This entry has not been updated since then but may contain minor corrections and revisions.

SCALE, n.1 Also skale, skail(l), and derivs. scailack, skyello. Sc. usages of Eng. scale, a shallow pan or dish.

1. A shallow drinking-bowl, a scoop, “a thin shallow vessel, resembling a saucer, made of tin or wood, for skimming the cream off milk” (s.Sc. 1825 Jam.; Rxb. 1923 Watson W.-B.; Lnk., Rxb. 1969), “a plate used for lifting meal” (Ork. 1929 Marw.). Dim. forms scailack, a scoop or pan used for filling a vessel from a well (Inv. 1958), skyello, a tin cup or little bowl (Ork. 1929 Marw.).Ork. 1718 Sheriff Ct. Rec. MS.:
Item ane Chopin skaill.
Sc. 1828 Proud Lady Margaret in Child Ballads (1956) I. 429:
There's ale into the birken scale, Wine in the horn green.
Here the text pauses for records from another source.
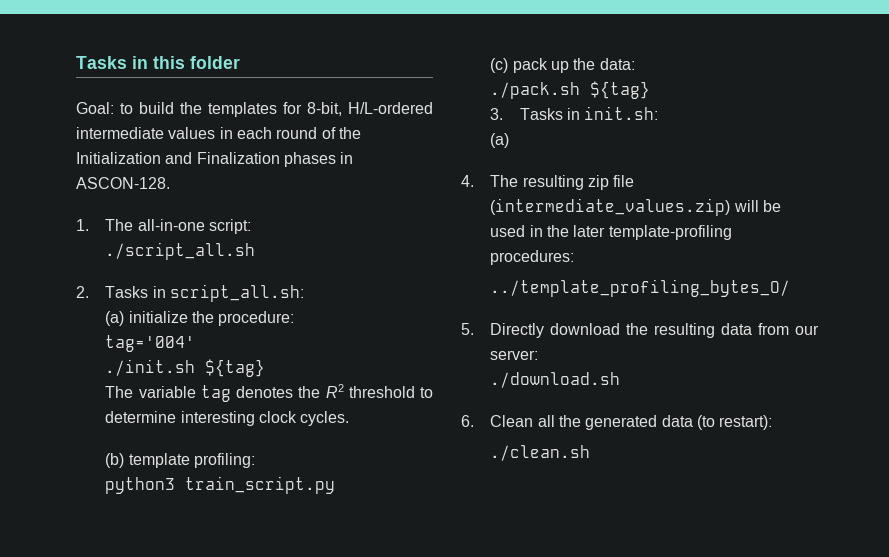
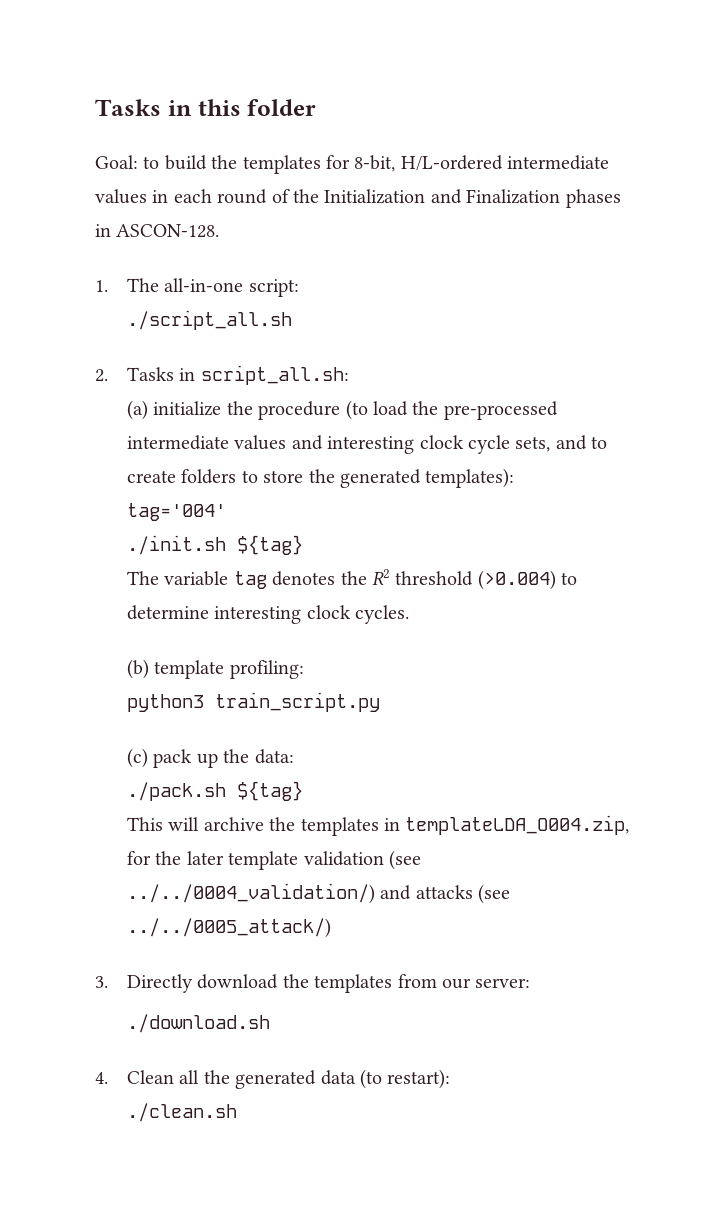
- (a) initialize the procedure:
+ (a) initialize the procedure (to load the pre-processed intermediate values and interesting clock cycle sets, and to create folders to store the generated templates):
- The variable tag denotes the R2 threshold to determine interesting clock cycles.
+ The variable tag denotes the R2 threshold (>0.004) to determine interesting clock cycles.
- 3. Tasks in init.sh:
- (a)
- 4. The resulting zip file (intermediate_values.zip) will be used in the later template-profiling procedures:
- ../template_profiling_bytes_O/
- 5. Directly download the resulting data from our server:
+ This will archive the templates in templateLDA_O004.zip, for the later template validation (see ../../0004_validation/) and attacks (see ../../0005_attack/)
+ 3. Directly download the templates from our server:
- 6. Clean all the generated data (to restart):
+ 4. Clean all the generated data (to restart):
2. A loaf, from the scale in which the flour was weighed, prob. short for scale-loaf.Mry. 1830 Elgin Liter. Mag. 233:
A good number of years ago when the quartern loaf was selling at sixpence, Tam took it into his head one pension day to purchase a “twelvepenny scale”, (a shilling loaf,) the colossal dimensions of which will be easily imagined by the reader.

3. A hundred-weight.Inv. 1884 Crofters' Comm. Evid. I. 202:
We pay for sea-weed at the rate of 30s. per ton of kelp, or 1s. 6d. the cwt. or scale we call it.

[O.Sc. skale, 1512.]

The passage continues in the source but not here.